Strangulation als stigmatisiertes Verbrechen: Bericht zeigt steigende Anzeigen
Wichtige Fakten
- • 44.000 Strangulationsanzeigen bei der Polizei in England und Wales.
- • Strangulation ist seit 2020 eine eigenständige Straftat.
- • Frauen unter 40 haben nach Strangulation erhöhtes Schlaganfallrisiko.
- • IFAS hat 22.000 Einsatzkräfte geschult.
Anstieg der Strangulationsanzeigen
In England und Wales haben die Polizei im vergangenen Jahr über 44.000 Fälle von Strangulation gemeldet. Dies zeigt ein neuer Bericht des Institute for Addressing Strangulation (IFAS). Seit vier Jahren ist nicht-tödliche Strangulation ein eigenständiges Straftatbestand. Rachel Williams, die selbst Opfer wurde und sich für das Gesetz einsetzte, begrüßt die steigende Zahl der Anzeigen als Zeichen wachsenden Bewusstseins. Sie warnt jedoch, dass die tatsächliche Zahl deutlich höher liegen könnte. Strangulation kann zu schweren Hirnverletzungen, Schlaganfällen und langfristigen kognitiven Beeinträchtigungen führen, auch wenn äußerlich keine Verletzungen sichtbar sind.

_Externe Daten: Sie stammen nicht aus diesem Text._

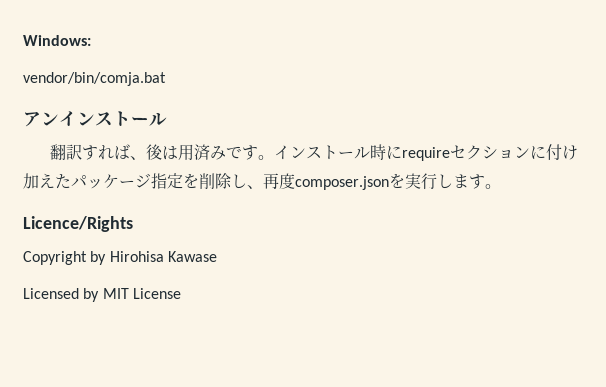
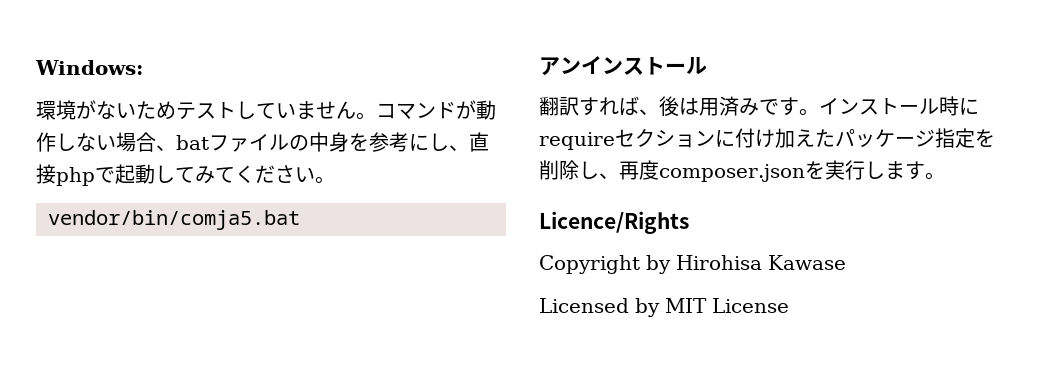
[23,72,166,86] vendor/bin/comja.bat -> [36,100,496,120] [36,132,489,152] [36,164,335,186] [48,210,300,230] 環境がないためテストしていません。コマンドが動作しない場合、batファイルの中身を参考にし、直接phpで起動してみてください。 // vendor/bin/comja5.bat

Reaktionen und Forderungen
IFAS-Chefin Bernie Ryan OBE betont, dass vor vier Jahren viele Opfer nicht erkannt, geglaubt oder versorgt wurden. Das Institut hat seit 2022 über 22.000 Fachkräfte aus Polizei, Gesundheitswesen und Justiz geschult. Natalie Fleet, Ministerin für Sicherheit und Gewalt gegen Frauen, spricht von einer „gefährlichen Form des Missbrauchs“ und begrüßt die Fortschritte in der Bekämpfung. Williams fordert jedoch robuste Strafen für Täter.